▶ _Instructions to follow_
The line containing "invoice date: 2024-02-08 -> 2024-02-04" marks where to begin. Write out that line and every line after it exactly, through the last line below.

********************

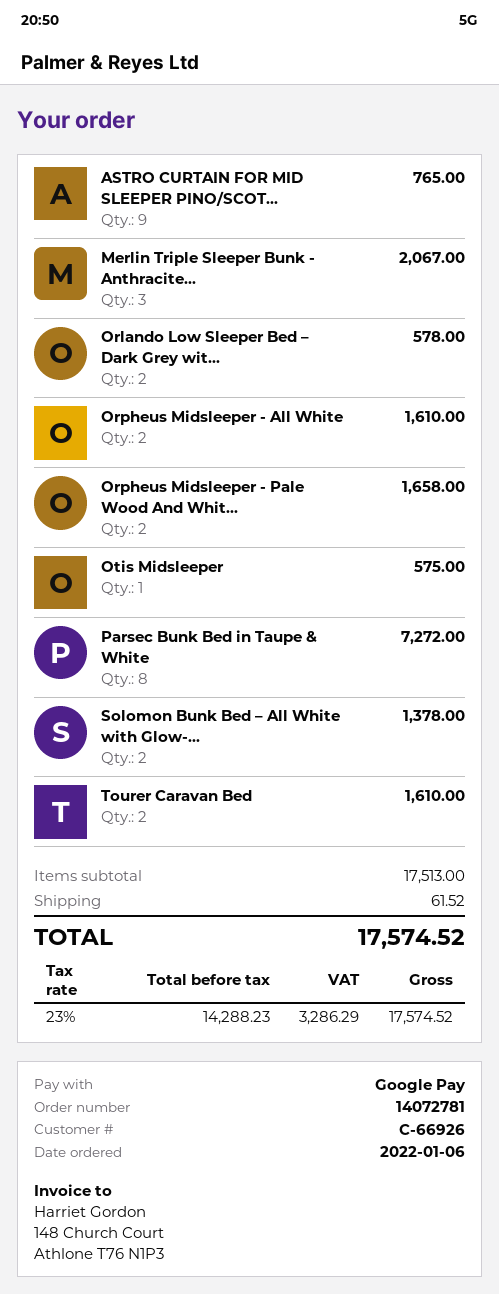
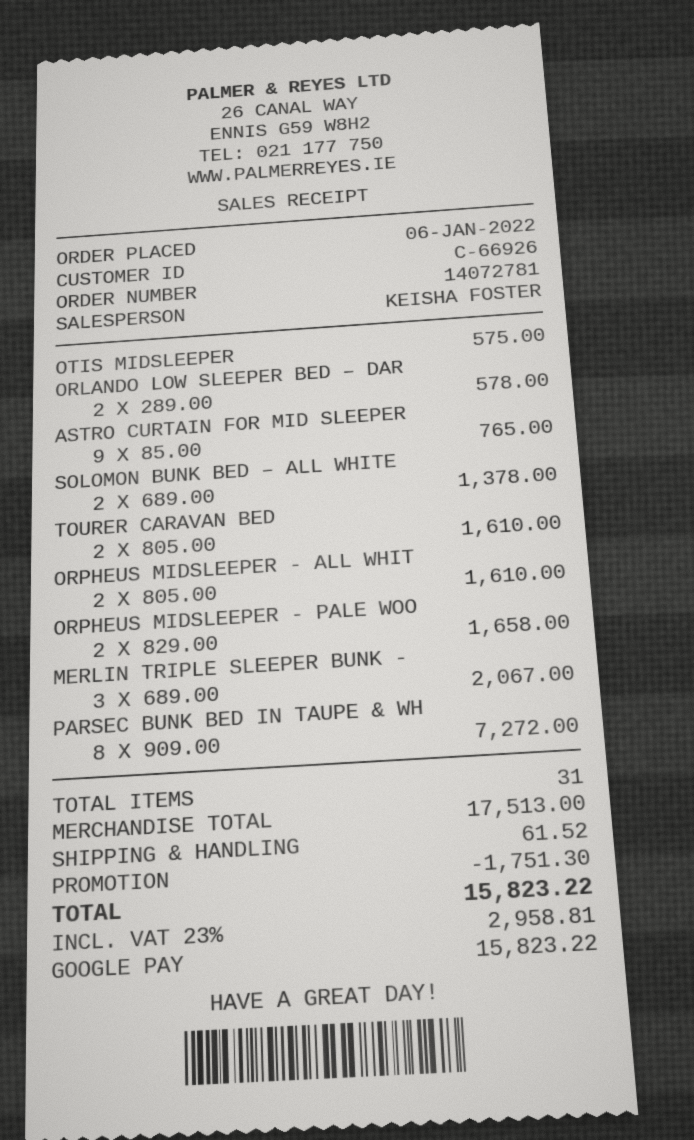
discount: none -> 1751.30
tax: 23% = 3286.29 -> 23% = 2958.81
total: 17574.52 -> 15823.22

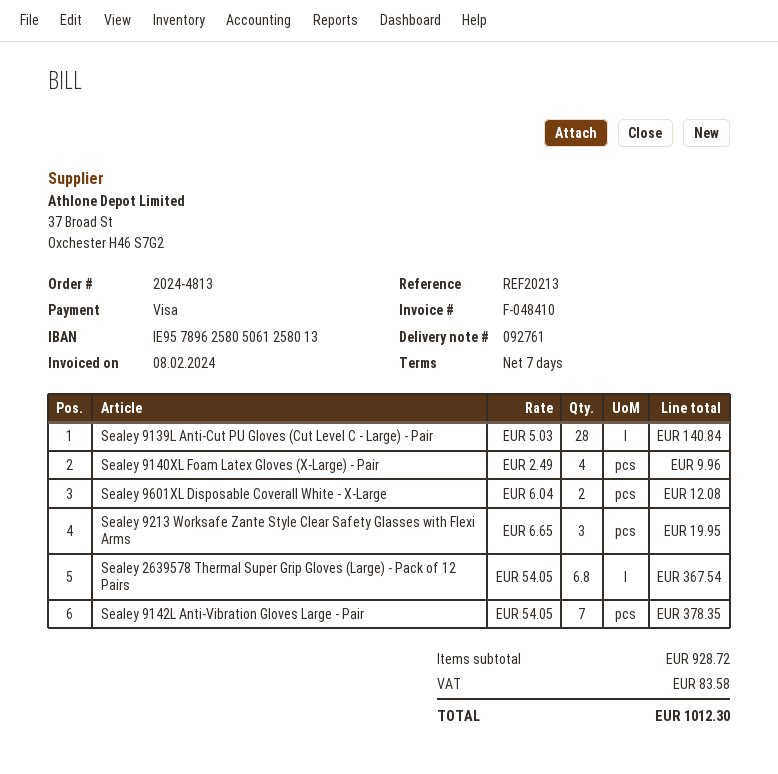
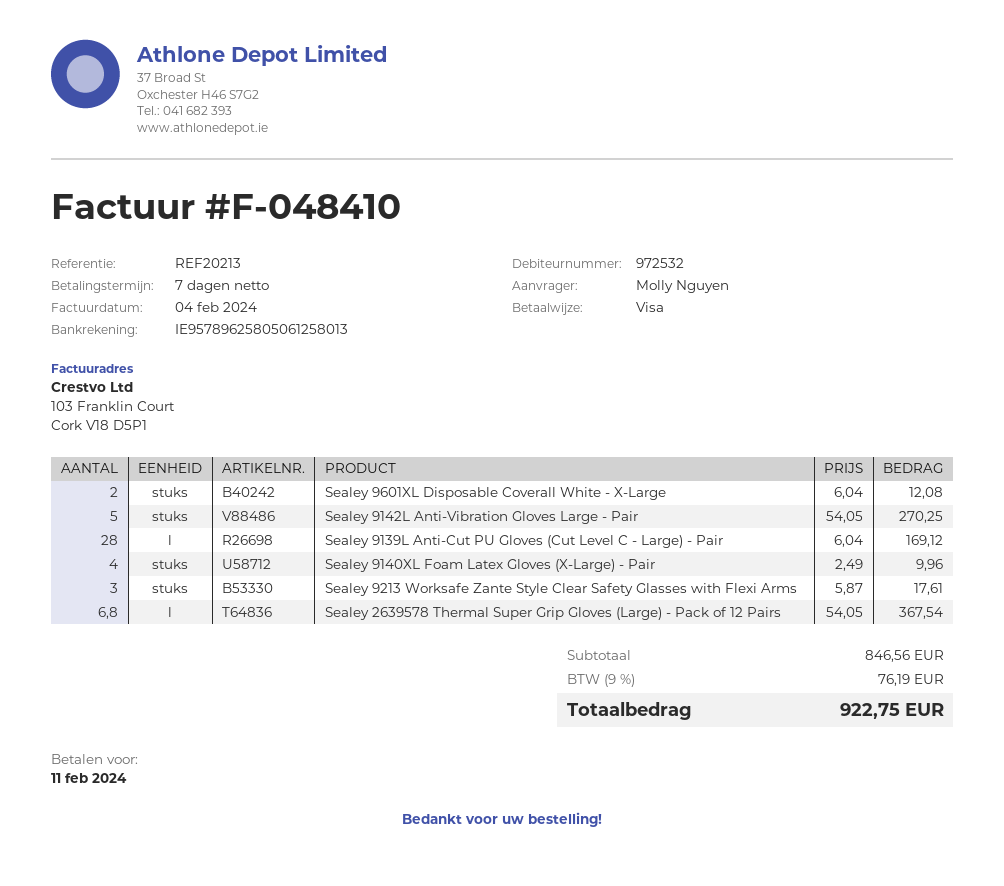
invoice date: 2024-02-08 -> 2024-02-04
Sealey 9139L Anti-Cut PU Gloves (Cut Level C - Large) - Pair: 28 x 5.03 = 140.84 -> 28 x 6.04 = 169.12
Sealey 9213 Worksafe Zante Style Clear Safety Glasses with Flexi Arms: 3 x 6.65 = 19.95 -> 3 x 5.87 = 17.61
Sealey 9142L Anti-Vibration Gloves Large - Pair: 7 x 54.05 = 378.35 -> 5 x 54.05 = 270.25
subtotal: 928.72 -> 846.56
tax: 83.58 -> 76.19
total: 1012.30 -> 922.75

********************

▶ _Your solution_
invoice date: 2024-02-08 -> 2024-02-04
Sealey 9139L Anti-Cut PU Gloves (Cut Level C - Large) - Pair: 28 x 5.03 = 140.84 -> 28 x 6.04 = 169.12
Sealey 9213 Worksafe Zante Style Clear Safety Glasses with Flexi Arms: 3 x 6.65 = 19.95 -> 3 x 5.87 = 17.61
Sealey 9142L Anti-Vibration Gloves Large - Pair: 7 x 54.05 = 378.35 -> 5 x 54.05 = 270.25
subtotal: 928.72 -> 846.56
tax: 83.58 -> 76.19
total: 1012.30 -> 922.75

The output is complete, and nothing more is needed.